Cortisol — the silent cost of chronic stress. Useful acutely, harmful chronically. We live in low-intensity but permanent stress. The body doesn't distinguish "tiger" from "urgent email" — both fire the HPA axis. Chronic effects: visceral fat accumulation, increased appetite for calorie-dense food, insulin resistance, disrupted circadian rhythm. The remedy: address causes when possible, build recovery via exercise, meditation, nature, disconnection.

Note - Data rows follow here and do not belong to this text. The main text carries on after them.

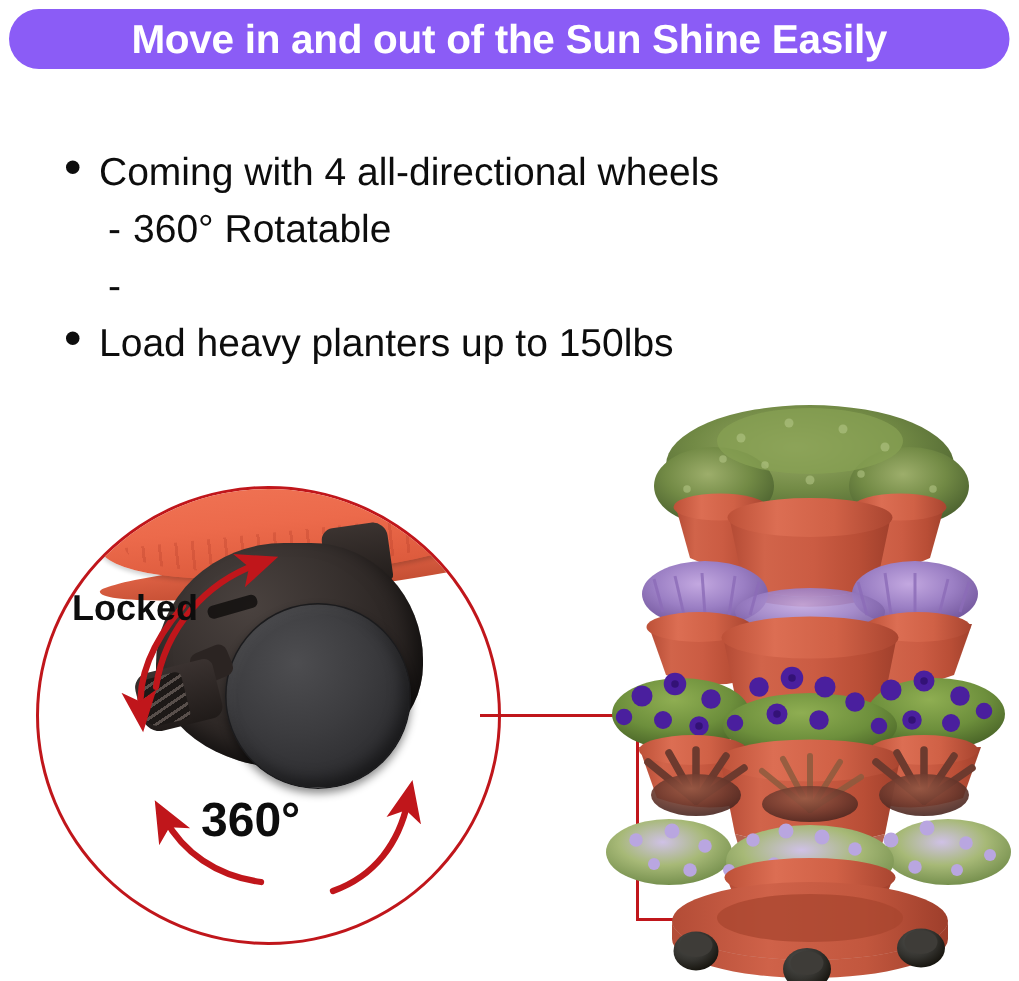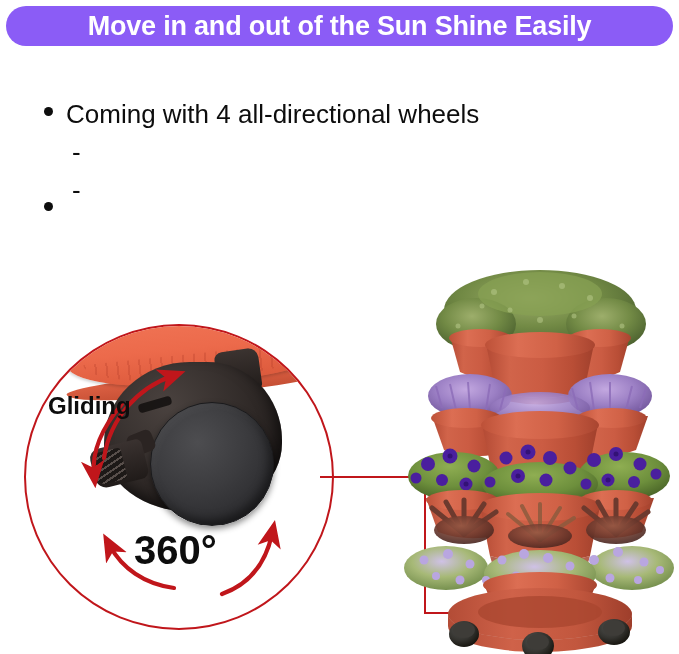--- a/index.html
+++ b/index.html
@@ -253,21 +253,21 @@
     color: #0d0d0d;
     white-space: nowrap;
     z-index: 5;
   }
   .label-360 {
     position: absolute;
     left: 108px;
     top: 202px;
     font-family: "Liberation Sans", sans-serif;
     font-weight: bold;
-    font-size: 40px;
+    font-size: 32px;
     color: #0d0d0d;
     white-space: nowrap;
     z-index: 5;
   }
 
   
   .leader {
     position: absolute;
     left: 320px;
     top: 460px;
@@ -297,28 +297,30 @@
 
   <div class="features">
 
     <div class="feat-row">
       <span class="bullet-dot"></span>
       <span>Coming with 4 all-directional wheels</span>
     </div>
 
     <div class="feat-row sub">
       <span class="dash-mark">-</span>
+      <span>360° Rotatable</span>
     </div>
 
     <div class="feat-row sub">
       <span class="dash-mark">-</span>
     </div>
 
     <div class="feat-row">
       <span class="bullet-dot"></span>
+      <span>Load heavy planters up to 150lbs</span>
     </div>
 
 
   </div>
 
   <div class="callout">
     <div class="callout-inner">
 
       <div class="base-edge"></div>
       <div class="base-plate"></div>
@@ -345,21 +347,21 @@
 
         <path d="M78,132 C84,92 112,62 146,50" stroke="#c0161b" stroke-width="4.2" fill="none" stroke-linecap="round" marker-end="url(#ah)"></path>
 
         <path d="M96,78 C74,104 66,128 68,148" stroke="#c0161b" stroke-width="4.2" fill="none" stroke-linecap="round" marker-end="url(#ah)"></path>
 
         <path d="M148,262 C118,258 96,242 84,220" stroke="#c0161b" stroke-width="4.2" fill="none" stroke-linecap="round" marker-end="url(#ah)"></path>
 
         <path d="M196,268 C224,258 240,236 246,208" stroke="#c0161b" stroke-width="4.2" fill="none" stroke-linecap="round" marker-end="url(#ah)"></path>
       </svg>
 
-      <div class="label-locked">Gliding</div>
+      <div class="label-locked">Locked</div>
       <div class="label-360">360°</div>
 
     </div>
   </div>
 
   <svg class="leader" viewBox="0 0 170 175">
     <path d="M0,17 L105,17 L105,153 L138,153" stroke="#c0161b" stroke-width="2" fill="none"></path>
     <circle cx="142" cy="153" r="6" fill="#e0181e"></circle>
   </svg>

Sleep is the invisible pillar of nutrition. If you could pick one health habit with biggest impact on metabolism, composition, appetite and decision-making, it wouldn't be diet or exercise — it would be sleep. Van Cauter and Spiegel (2004) restricted sleep to 4 hours for two nights in healthy young people. Ghrelin up 28%, leptin down 18%, appetite up 24%, desire for calorie-dense foods up 33-45%. Just two nights. A week of 5-6 hours produces an insulin sensitivity reduction equivalent to gaining 8-10 kg of visceral fat. Growth hormone — the main anabolic stimulus — releases mainly during deep sleep. Most adults need 7-9 hours. People who "function on five" are statistically rare (under 3% have the genetic variant).

What changes. What doesn't. The body changes, the principles don't. At 25 you could ignore protein and sleep six hours; metabolism cushioned the neglects. At 45 or 55 that margin narrows. What was ignorable becomes necessity. More protein, more strength training, more attention to sleep, more stress management. The body you care for at 50 is the body you'll have at 70. Plasticity is real throughout life. The best time to start was earlier. The second-best is now.